(Your task)
Where an entry below contains an image, skip the image and reproduce the rest exactly.

Data items:

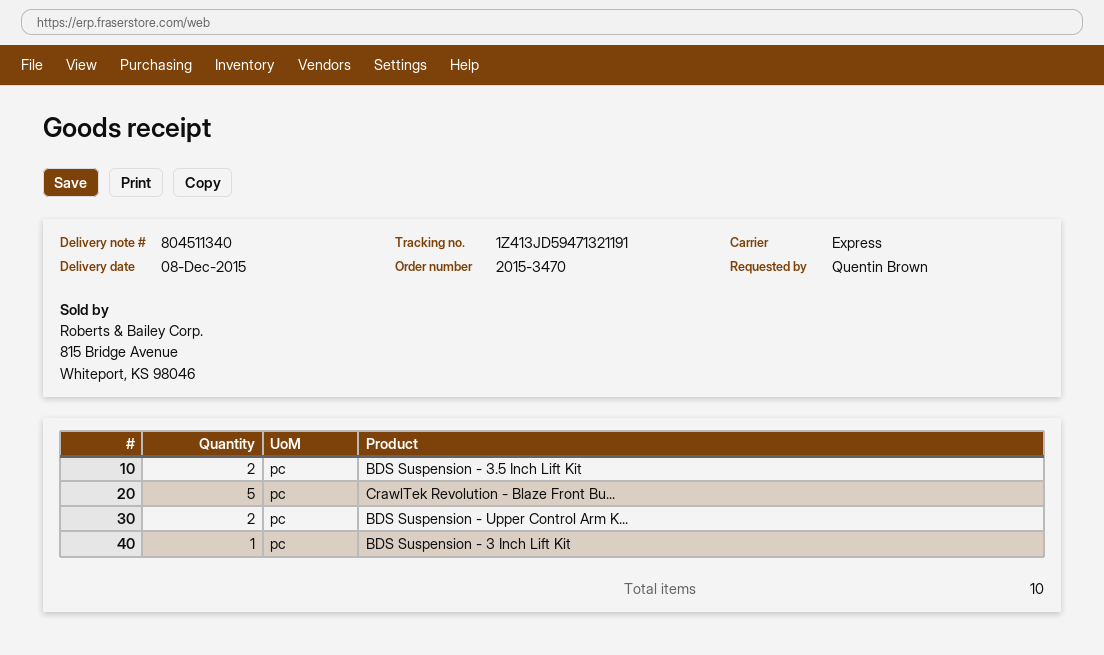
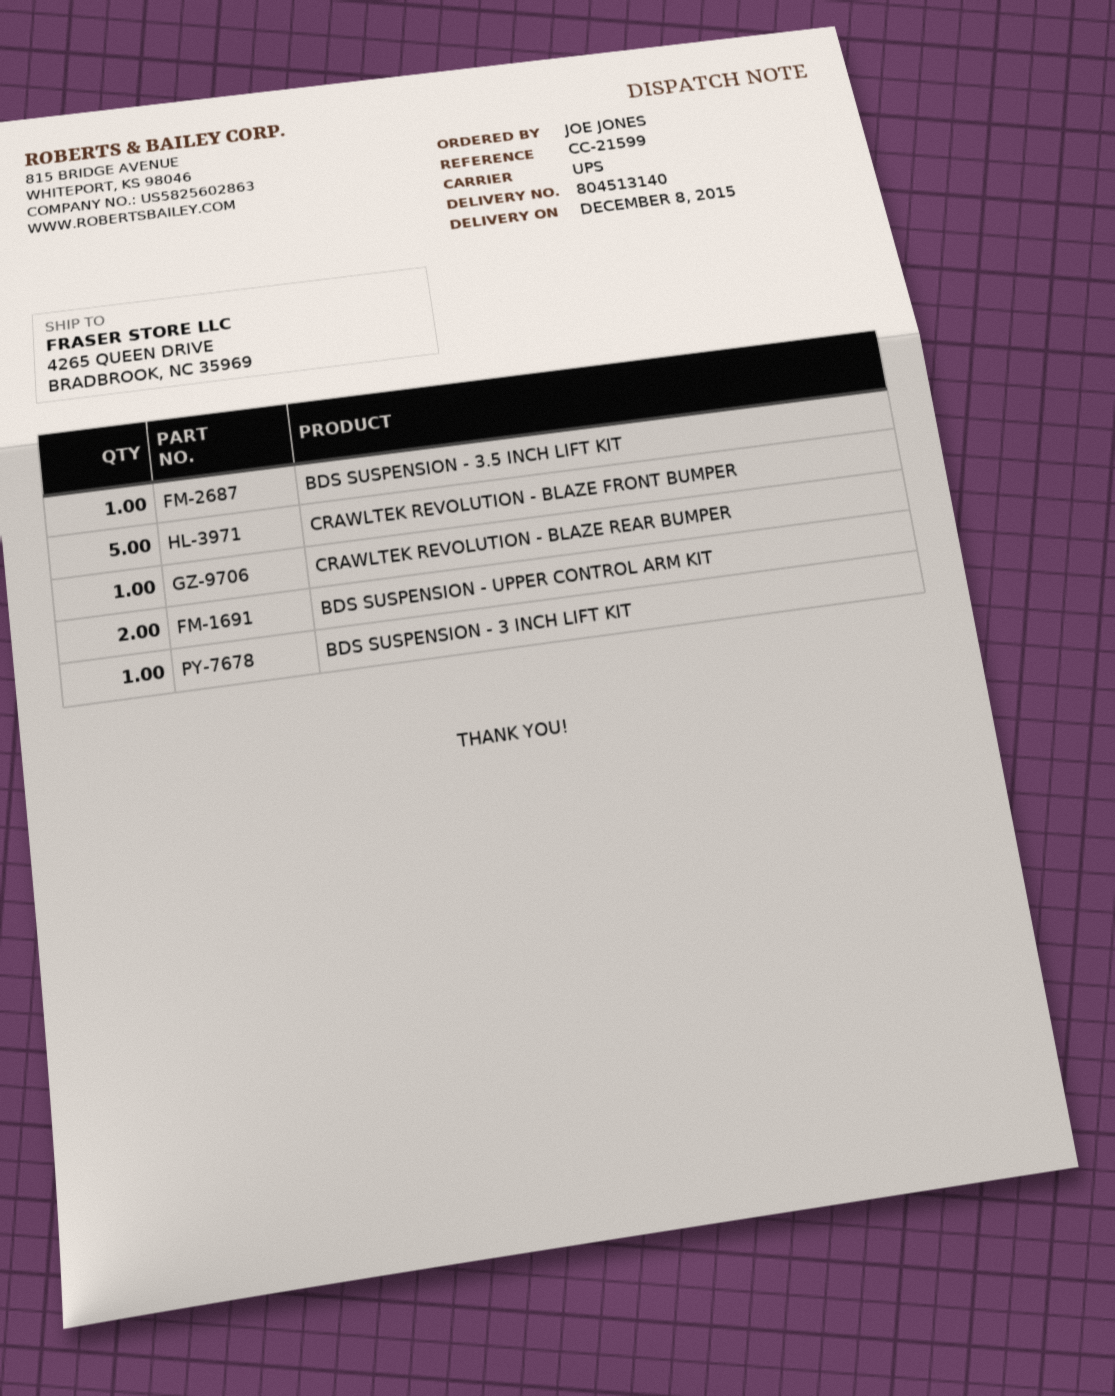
delivery note number: 804511340 -> 804513140
ordered by: Quentin Brown -> JOE JONES
shipping method: express -> UPS
BDS Suspension - 3.5 Inch Lift Kit: 2 -> 1
CRAWLTEK REVOLUTION - BLAZE REAR BUMPER: none -> 1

(Answer for the task)
delivery note number: 804511340 -> 804513140
ordered by: Quentin Brown -> JOE JONES
shipping method: express -> UPS
BDS Suspension - 3.5 Inch Lift Kit: 2 -> 1
CRAWLTEK REVOLUTION - BLAZE REAR BUMPER: none -> 1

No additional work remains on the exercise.